▶ _DATASET CONTENT_
◇ ◇ ◇ ◇ ◇
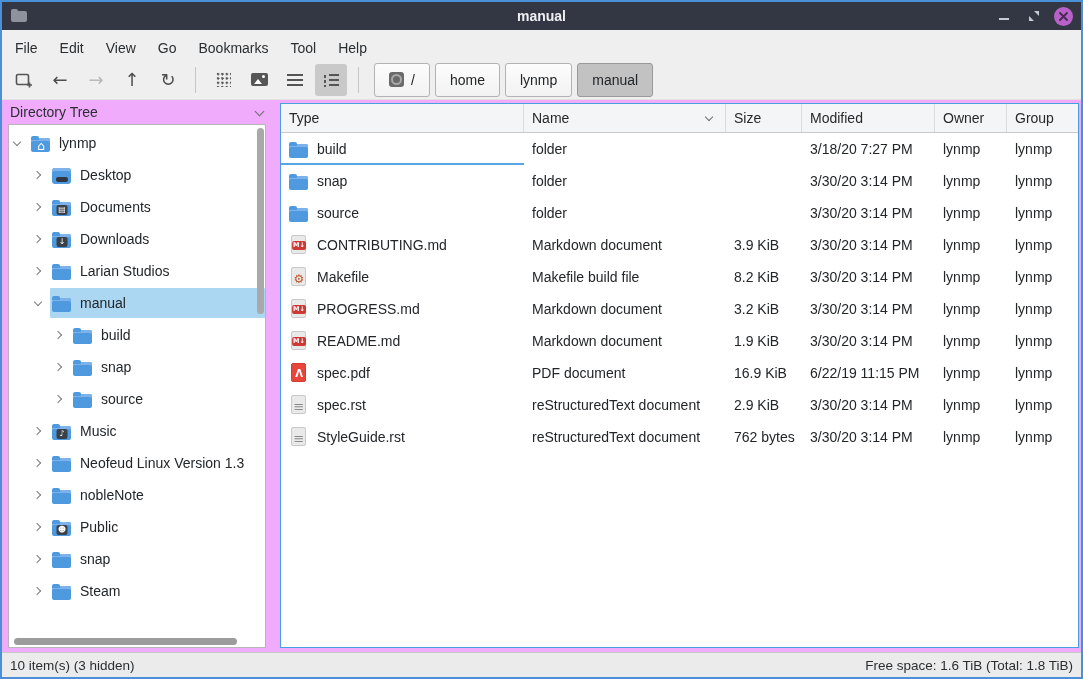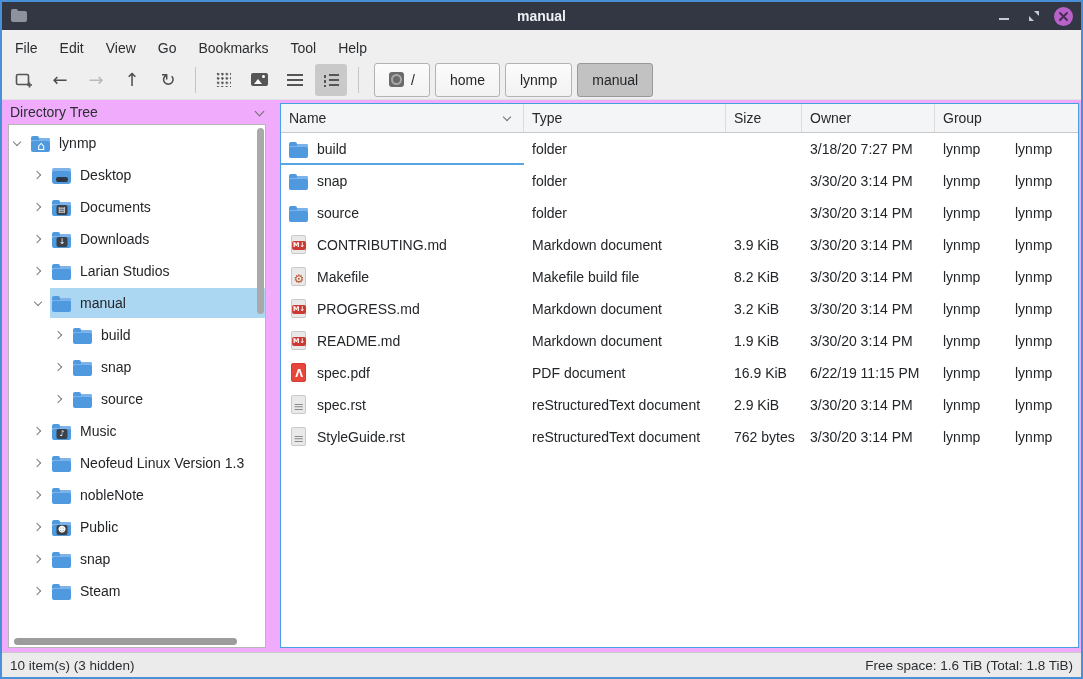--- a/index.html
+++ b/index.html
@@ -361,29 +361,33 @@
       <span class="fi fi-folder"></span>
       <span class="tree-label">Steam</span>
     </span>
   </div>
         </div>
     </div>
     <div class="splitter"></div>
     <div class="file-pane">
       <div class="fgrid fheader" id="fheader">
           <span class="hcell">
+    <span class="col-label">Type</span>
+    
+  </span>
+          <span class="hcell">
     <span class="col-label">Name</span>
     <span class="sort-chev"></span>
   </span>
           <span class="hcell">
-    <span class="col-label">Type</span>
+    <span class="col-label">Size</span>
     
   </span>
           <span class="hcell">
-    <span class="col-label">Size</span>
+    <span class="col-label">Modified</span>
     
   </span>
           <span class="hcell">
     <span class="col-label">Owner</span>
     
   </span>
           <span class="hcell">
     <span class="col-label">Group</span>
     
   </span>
◇ ◇ ◇ ◇ ◇
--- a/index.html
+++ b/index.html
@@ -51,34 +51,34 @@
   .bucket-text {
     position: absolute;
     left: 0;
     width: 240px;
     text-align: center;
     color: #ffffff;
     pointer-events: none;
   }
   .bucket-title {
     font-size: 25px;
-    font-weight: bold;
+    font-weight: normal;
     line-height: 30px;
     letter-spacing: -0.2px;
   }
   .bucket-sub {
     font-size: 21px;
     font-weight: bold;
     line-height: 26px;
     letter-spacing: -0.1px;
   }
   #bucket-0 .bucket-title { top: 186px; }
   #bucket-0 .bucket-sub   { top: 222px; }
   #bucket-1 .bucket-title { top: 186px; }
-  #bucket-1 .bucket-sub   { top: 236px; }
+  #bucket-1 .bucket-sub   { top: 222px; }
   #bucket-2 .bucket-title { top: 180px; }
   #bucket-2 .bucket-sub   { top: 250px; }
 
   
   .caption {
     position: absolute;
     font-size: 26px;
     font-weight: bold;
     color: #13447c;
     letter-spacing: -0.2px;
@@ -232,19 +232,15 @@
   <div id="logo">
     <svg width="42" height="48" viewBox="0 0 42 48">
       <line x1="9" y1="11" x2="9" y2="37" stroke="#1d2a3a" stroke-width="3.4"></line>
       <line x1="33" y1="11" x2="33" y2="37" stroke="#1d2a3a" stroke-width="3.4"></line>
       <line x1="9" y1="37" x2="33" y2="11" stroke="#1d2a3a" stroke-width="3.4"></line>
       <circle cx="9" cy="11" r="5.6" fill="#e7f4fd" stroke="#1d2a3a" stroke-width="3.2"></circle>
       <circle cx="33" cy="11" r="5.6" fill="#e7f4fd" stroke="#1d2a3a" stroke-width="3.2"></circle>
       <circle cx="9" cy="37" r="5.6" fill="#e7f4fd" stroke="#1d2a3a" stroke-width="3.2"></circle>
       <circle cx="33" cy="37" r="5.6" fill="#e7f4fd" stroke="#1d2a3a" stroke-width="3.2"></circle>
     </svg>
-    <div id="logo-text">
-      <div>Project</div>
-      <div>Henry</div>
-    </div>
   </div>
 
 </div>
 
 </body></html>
◇ ◇ ◇ ◇ ◇
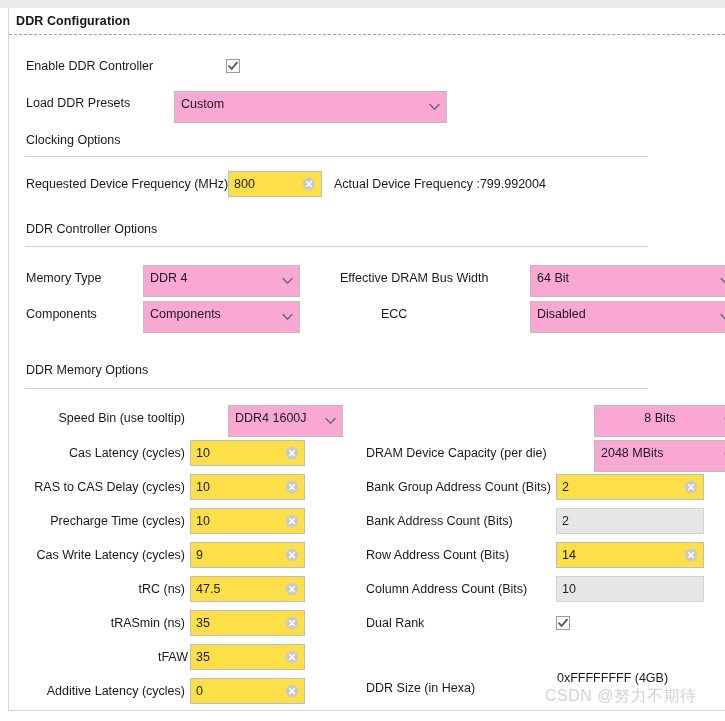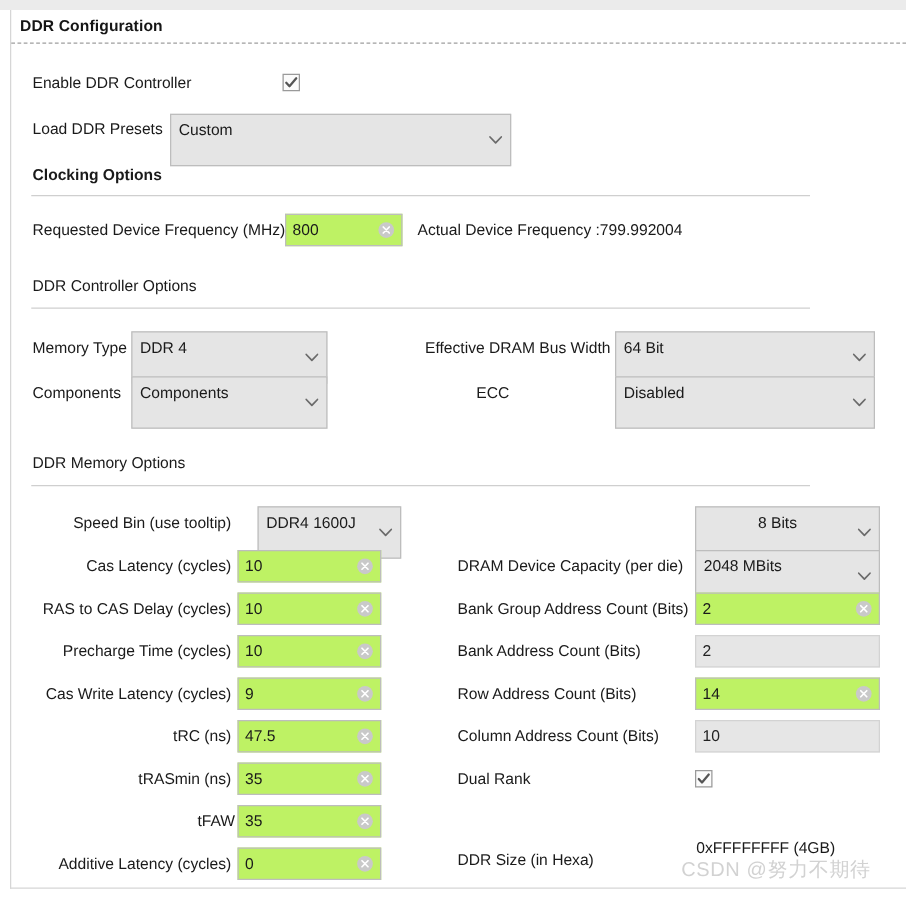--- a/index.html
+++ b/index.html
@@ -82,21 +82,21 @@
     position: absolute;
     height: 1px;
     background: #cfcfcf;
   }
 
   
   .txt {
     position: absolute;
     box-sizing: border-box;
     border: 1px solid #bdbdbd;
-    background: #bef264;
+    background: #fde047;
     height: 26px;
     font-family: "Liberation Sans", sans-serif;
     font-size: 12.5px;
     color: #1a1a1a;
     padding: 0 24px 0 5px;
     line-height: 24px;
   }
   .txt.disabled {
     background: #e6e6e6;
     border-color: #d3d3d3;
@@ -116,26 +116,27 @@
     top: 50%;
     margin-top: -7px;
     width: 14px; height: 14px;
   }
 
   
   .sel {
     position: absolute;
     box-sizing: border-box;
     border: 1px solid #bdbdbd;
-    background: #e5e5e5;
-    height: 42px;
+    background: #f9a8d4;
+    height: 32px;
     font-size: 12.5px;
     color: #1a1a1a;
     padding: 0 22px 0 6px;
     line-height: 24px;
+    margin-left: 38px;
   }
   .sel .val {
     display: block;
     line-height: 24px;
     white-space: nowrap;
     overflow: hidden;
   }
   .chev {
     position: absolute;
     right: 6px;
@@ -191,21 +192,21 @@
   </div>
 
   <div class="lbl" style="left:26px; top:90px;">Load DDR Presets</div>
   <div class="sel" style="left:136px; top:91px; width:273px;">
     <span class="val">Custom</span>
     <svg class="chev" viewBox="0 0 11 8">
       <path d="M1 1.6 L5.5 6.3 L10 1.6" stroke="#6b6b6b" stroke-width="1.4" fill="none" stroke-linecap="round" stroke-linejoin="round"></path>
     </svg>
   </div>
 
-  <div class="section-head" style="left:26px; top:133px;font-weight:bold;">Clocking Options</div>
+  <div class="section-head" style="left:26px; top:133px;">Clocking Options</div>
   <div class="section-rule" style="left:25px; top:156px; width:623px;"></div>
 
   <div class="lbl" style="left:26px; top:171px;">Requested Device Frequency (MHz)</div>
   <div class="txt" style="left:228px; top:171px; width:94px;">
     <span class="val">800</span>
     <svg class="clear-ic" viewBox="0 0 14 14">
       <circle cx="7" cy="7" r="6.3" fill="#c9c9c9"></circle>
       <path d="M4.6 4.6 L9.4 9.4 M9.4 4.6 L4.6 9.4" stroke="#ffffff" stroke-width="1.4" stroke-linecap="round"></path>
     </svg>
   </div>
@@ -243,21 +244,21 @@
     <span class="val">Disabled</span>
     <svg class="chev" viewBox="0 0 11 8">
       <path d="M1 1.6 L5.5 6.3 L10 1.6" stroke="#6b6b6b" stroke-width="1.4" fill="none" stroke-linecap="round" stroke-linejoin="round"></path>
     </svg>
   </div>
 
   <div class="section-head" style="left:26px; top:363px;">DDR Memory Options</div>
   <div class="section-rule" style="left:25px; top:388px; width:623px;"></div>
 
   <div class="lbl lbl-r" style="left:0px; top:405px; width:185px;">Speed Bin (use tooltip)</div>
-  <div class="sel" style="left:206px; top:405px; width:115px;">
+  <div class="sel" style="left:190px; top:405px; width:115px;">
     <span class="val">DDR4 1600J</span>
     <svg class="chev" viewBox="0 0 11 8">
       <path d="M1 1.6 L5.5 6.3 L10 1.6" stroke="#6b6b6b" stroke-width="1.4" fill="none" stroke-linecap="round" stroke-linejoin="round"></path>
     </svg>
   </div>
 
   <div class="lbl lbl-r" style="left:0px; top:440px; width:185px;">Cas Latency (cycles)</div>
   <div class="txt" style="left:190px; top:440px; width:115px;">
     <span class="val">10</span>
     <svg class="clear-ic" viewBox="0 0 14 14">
◇ ◇ ◇ ◇ ◇
Scan the material and collect every line that contains "bucket".

   .bucket-text {
   .bucket-title {
   .bucket-sub {
   #bucket-0 .bucket-title { top: 186px; }
   #bucket-0 .bucket-sub   { top: 222px; }
   #bucket-1 .bucket-title { top: 186px; }
-  #bucket-1 .bucket-sub   { top: 236px; }
+  #bucket-1 .bucket-sub   { top: 222px; }
   #bucket-2 .bucket-title { top: 180px; }
   #bucket-2 .bucket-sub   { top: 250px; }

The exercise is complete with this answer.